Als damals ihr Opa starb, wurde er im heimischen Wohnzimmer auf der Couch aufgebahrt, erinnert sie sich. Während die Verwandtschaft im Wohnzimmer Kaffee trank, hockte die Elfjährige neugierig neben dem Opa und schaute sich den Toten genau an. Warum der Opa sich so kalt anfühlt, warum er lila Flecken im Gesicht hat, all das wollte sie wissen.
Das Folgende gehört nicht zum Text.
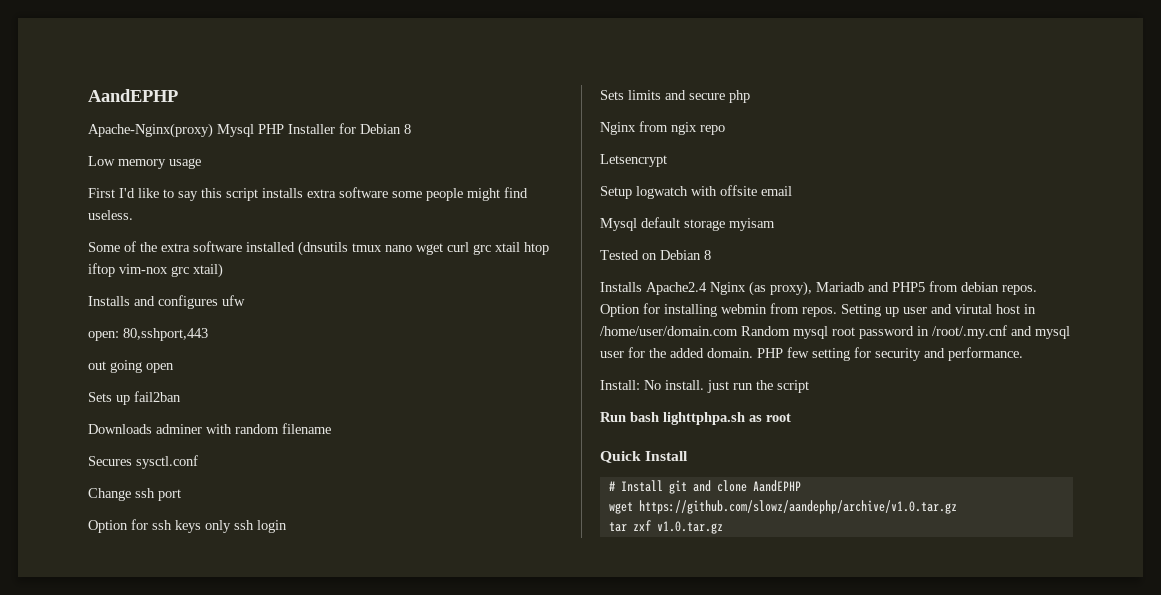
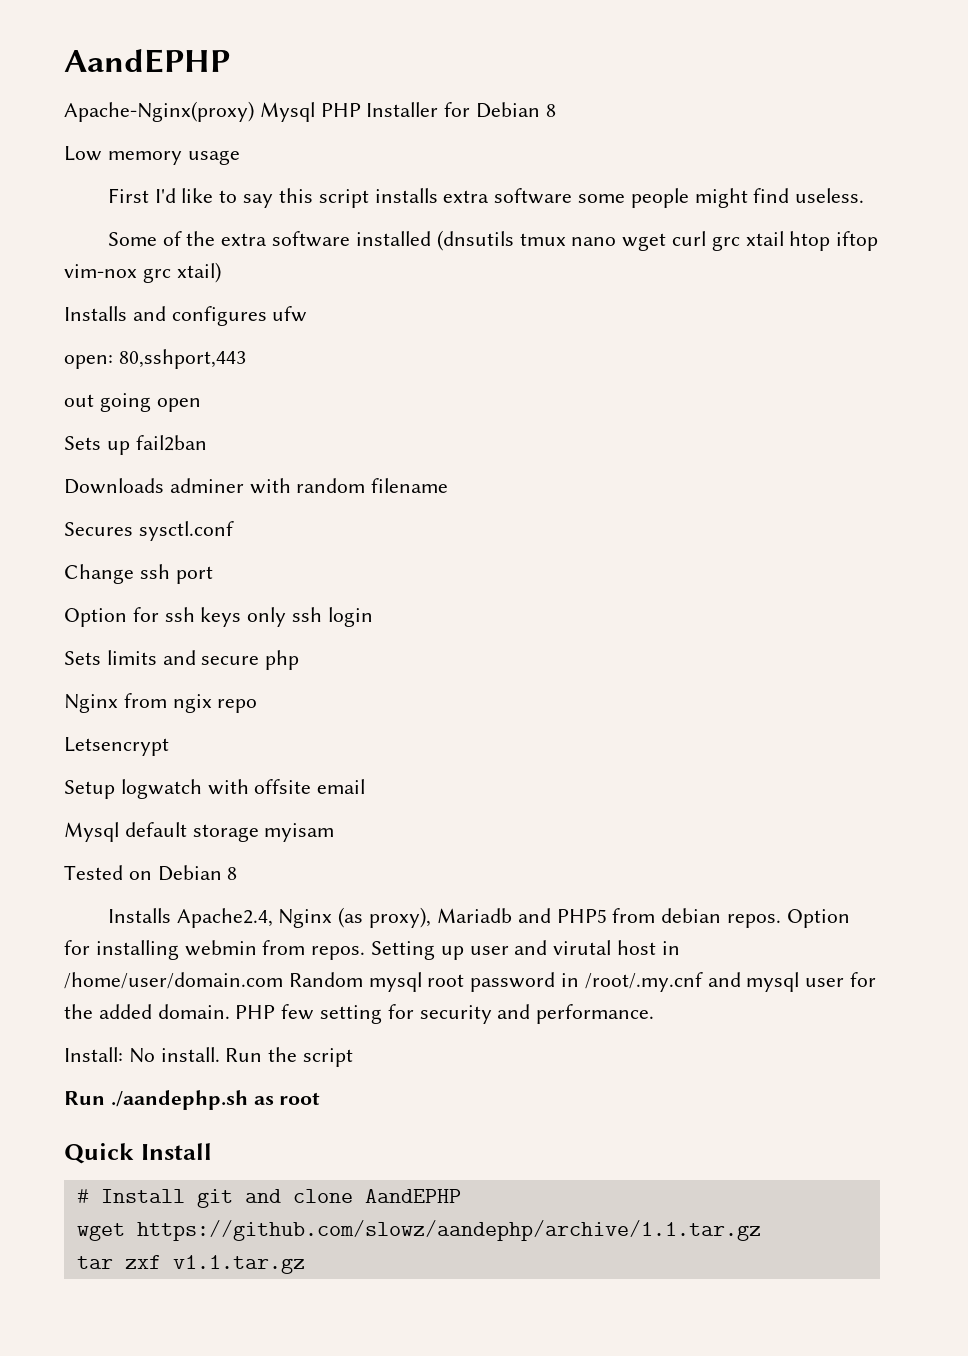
[646,282,707,295] Apache2.4 -> [176,908,273,928] Apache2.4,
[707,380,753,393] just run -> [225,1048,263,1062] Run
[630,412,745,425] bash lighttphpa.sh -> [110,1090,248,1110] ./aandephp.sh
[638,500,957,514] https://github.com/slowz/aandephp/archive/v1.0.tar.gz -> [136,1220,761,1241] https://github.com/slowz/aandephp/archive/1.1.tar.gz
[656,521,723,534] v1.0.tar.gz -> [172,1255,305,1274] v1.1.tar.gz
Eventplaner für Beerdigungen

Aus der anfänglichen Neugier auf den Tod als unbekanntes Land wurde im Tun der damals 20-Jährigen die Gewissheit, das Richtige gefunden zu haben. Besonders die Vielfalt des Berufs hat es ihr angetan: „Wir sind Eventplaner für Trauerfeiern, wenn etwa der Opa sich zum Abschied ein fröhliches Gartenfest mit seinem Sarg unter seinem heimischen Lieblingsbaum wünscht. Wir kümmern uns um Formalitäten, müssen sehr viel Einfühlungsvermögen mitbringen im Umgang mit den Angehörigen und sehr gut zuhören können.“

Es ist ein handfester und sozialer Beruf gleichzeitig. „Ich liebe die Geschichten über die Menschen, die da vor mir liegen. Wenn die Angehörigen erzählen, was der Verstorbene für ein Mensch war, was er mochte und was ihn ausgemacht hat, dann wird er vor mir lebendig.“ Man spüre in der Zusammenarbeit mit den Angehörigen meist sehr viel Liebe zu den Verstorbenen. Auch das sei eine schöne Seite des Berufs.
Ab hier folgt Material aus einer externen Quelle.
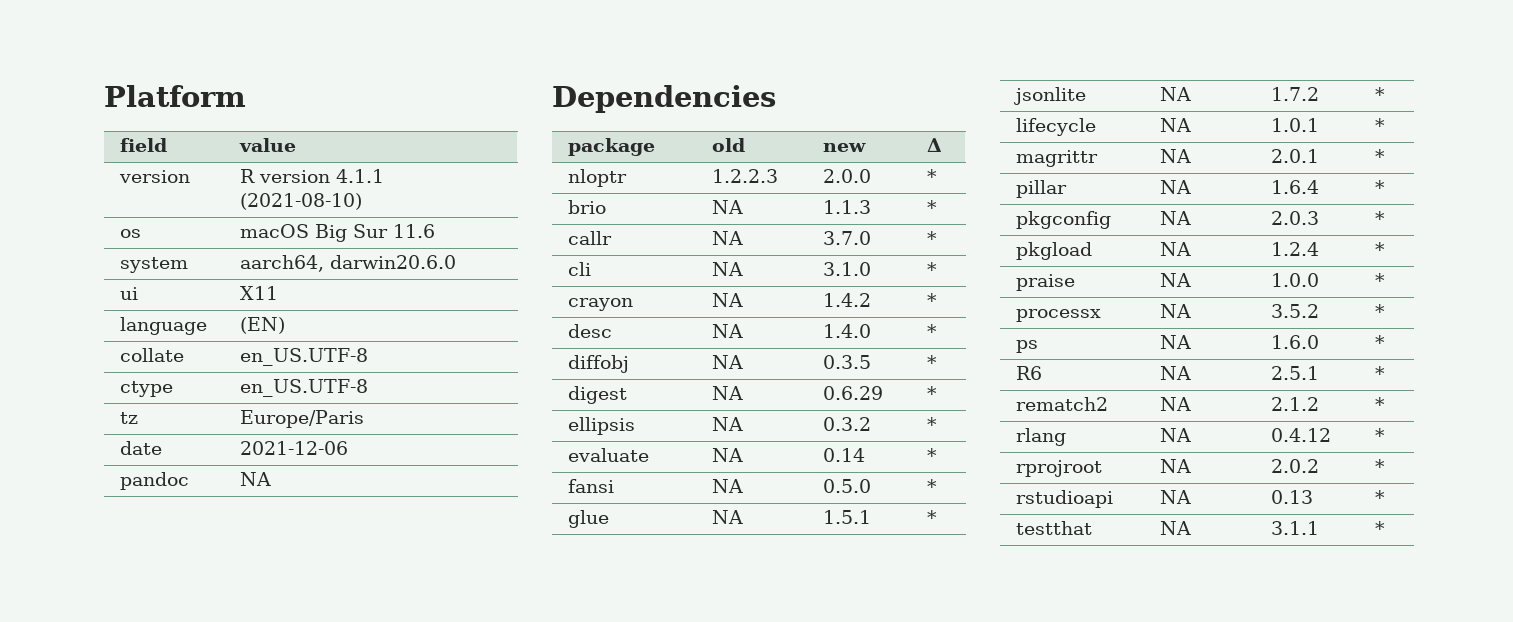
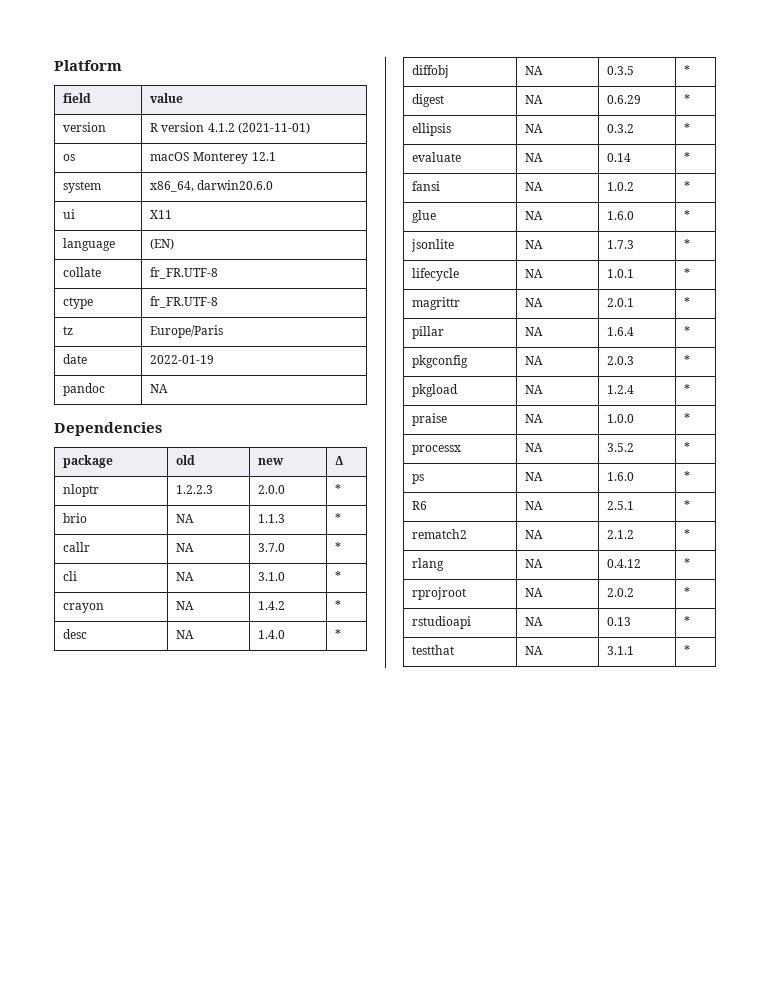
[336,169,385,183] [240,193,363,210] 4.1.1 (2021-08-10) -> [207,122,310,134] 4.1.2 (2021-11-01)
[315,224,436,242] Big Sur 11.6 -> [193,152,276,164] Monterey 12.1
[240,255,325,272] aarch64, -> [150,181,195,192] x86_64,
[240,348,369,366] en_US.UTF-8 -> [150,267,219,279] fr_FR.UTF-8
[240,379,369,397] en_US.UTF-8 -> [150,296,219,308] fr_FR.UTF-8
[240,441,349,455] 2021-12-06 -> [150,355,215,364] 2022-01-19
[823,479,872,493] 0.5.0 -> [607,182,635,191] 1.0.2
[823,510,872,524] 1.5.1 -> [607,211,635,220] 1.6.0
[1271,87,1320,101] 1.7.2 -> [607,240,635,249] 1.7.3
Frauen bewerben sich häufiger

Den Ausbildungsberuf der Bestattungsfachkraft gibt es erst seit 2005. Seither sei der Andrang der jungen Leute immer größer geworden, erzählt Ebners Chef, der Kölner Bestatter Brian Müschenborn. Anders als etwa Handwerksberufen wie Bäcker oder Metzger könne er sich seine Azubis wirklich aussuchen. 40 bis 50 Bewerbungen auf eine Lehrstelle bekomme er. Es gebe eine Art Faszination am Tod. „Dabei sind wir Frauen sogar inzwischen in der Überzahl“, vermerkt Ebner nicht ohne Stolz.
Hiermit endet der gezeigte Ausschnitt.